Almost impossible to get arrows !!! I tried 4 different advertised sellers that is on there we page and none of them carry there arrows no more ! ??? Really wanted to get another dozen of 400 spine stud series ! Tried to get in touch directly with a contact number an that didn't work either, also sent 3 emails with no response ! Think I will be going to DCA from now on - to bad cause the darkhorse were a good arrow out of my set up.


----------



## MJewell (Nov 24, 2007)

MLabonte said:


> Almost impossible to get arrows !!! I tried 4 different advertised sellers that is on there we page and none of them carry there arrows no more ! ??? Really wanted to get another dozen of 400 spine stud series ! Tried to get in touch directly with a contact number an that didn't work either, also sent 3 emails with no response ! Think I will be going to DCA from now on - to bad cause the darkhorse were a good arrow out of my set up.


Have you tried warped archery in Vaughan??


----------



## MLabonte (Jan 19, 2009)

MJewell said:


> Have you tried warped archery in Vaughan??


Yes I did actually, they were the first ones I called cause they were the closest to me " shipping wise " if I remember correctly they only had 340 spine and didn't plan on getting anymore in ! Like I said I contacted 4 different advertised dealers only 1 dealer had 340 which I believe was this shop.
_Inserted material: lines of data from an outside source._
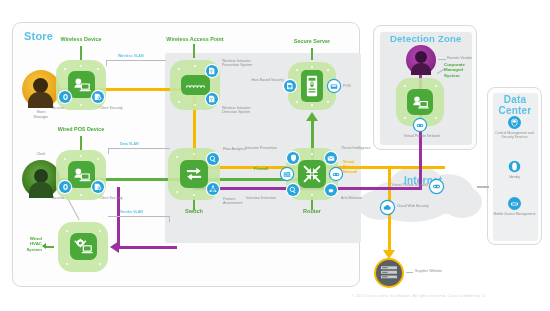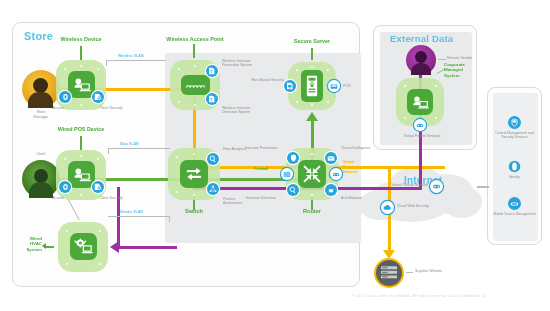--- a/index.html
+++ b/index.html
@@ -88,7 +88,7 @@
   <div class="panel ext-panel">
     <div class="ext-inner-grey"></div>
   </div>
-  <div class="panel-title t-ext">External Data</div>
+  <div class="panel-title t-ext">Detection Zone</div>
 
   <div class="panel dc-panel">
     <div class="dc-inner-grey"></div>

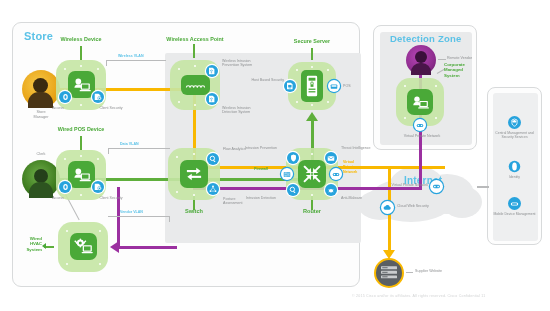--- a/index.html
+++ b/index.html
@@ -92,6 +92,9 @@
 
   <div class="panel dc-panel">
     <div class="dc-inner-grey"></div>
+  </div>
+  <div class="panel-title t-dc">
+    <span>Data Center</span>
   </div>
 
   <div class="lnk y" style="left:42px;top:88px;width:152px;height:3px;"></div>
There was also a internet based shop and they didn't have any either ! Kinda a bummer


----------



## Wardlow warrior (Jan 14, 2013)

Anyways I think it would be cool to try them... I'd be proud to shoot a Canadian product..


Sent using old school smoke signal


----------



## Hoytalpha35 (Apr 5, 2011)

He must just respond to his pro staff. 


Sent from my iPhone using Tapatalk - now Free


----------



## Wardlow warrior (Jan 14, 2013)

Well if he's still in business I'm guessing one of three thing ... He's in a a hunting frenzy ( happens to me gotta have ur priorities straight lol) or my emails go to his junk mail... Of he's not a high tech *******.... Is fb the best way to get ahold of him


Sent using old school smoke signal


----------



## Wardlow warrior (Jan 14, 2013)

He got back to me ... He was on a hunting frenzy


Sent using old school smoke signal


----------



## MLabonte (Jan 19, 2009)

Did you have to contact him on Facebook ? I still haven't got a response back yet ! ???


----------



## Wardlow warrior (Jan 14, 2013)

MLabonte said:


> Did you have to contact him on Facebook ? I still haven't got a response back yet ! ???


Just emailed him 


Sent using old school smoke signal


----------



## MJewell (Nov 24, 2007)

He has been away hunting moose, and managed to get one so he been slow to get back to a lot of his emails.


----------



## Wardlow warrior (Jan 14, 2013)

MJewell said:


> He has been away hunting moose, and managed to get one so he been slow to get back to a lot of his emails.


I can totally relate.... This is a magical time of the year.... 


Sent using old school smoke signal


----------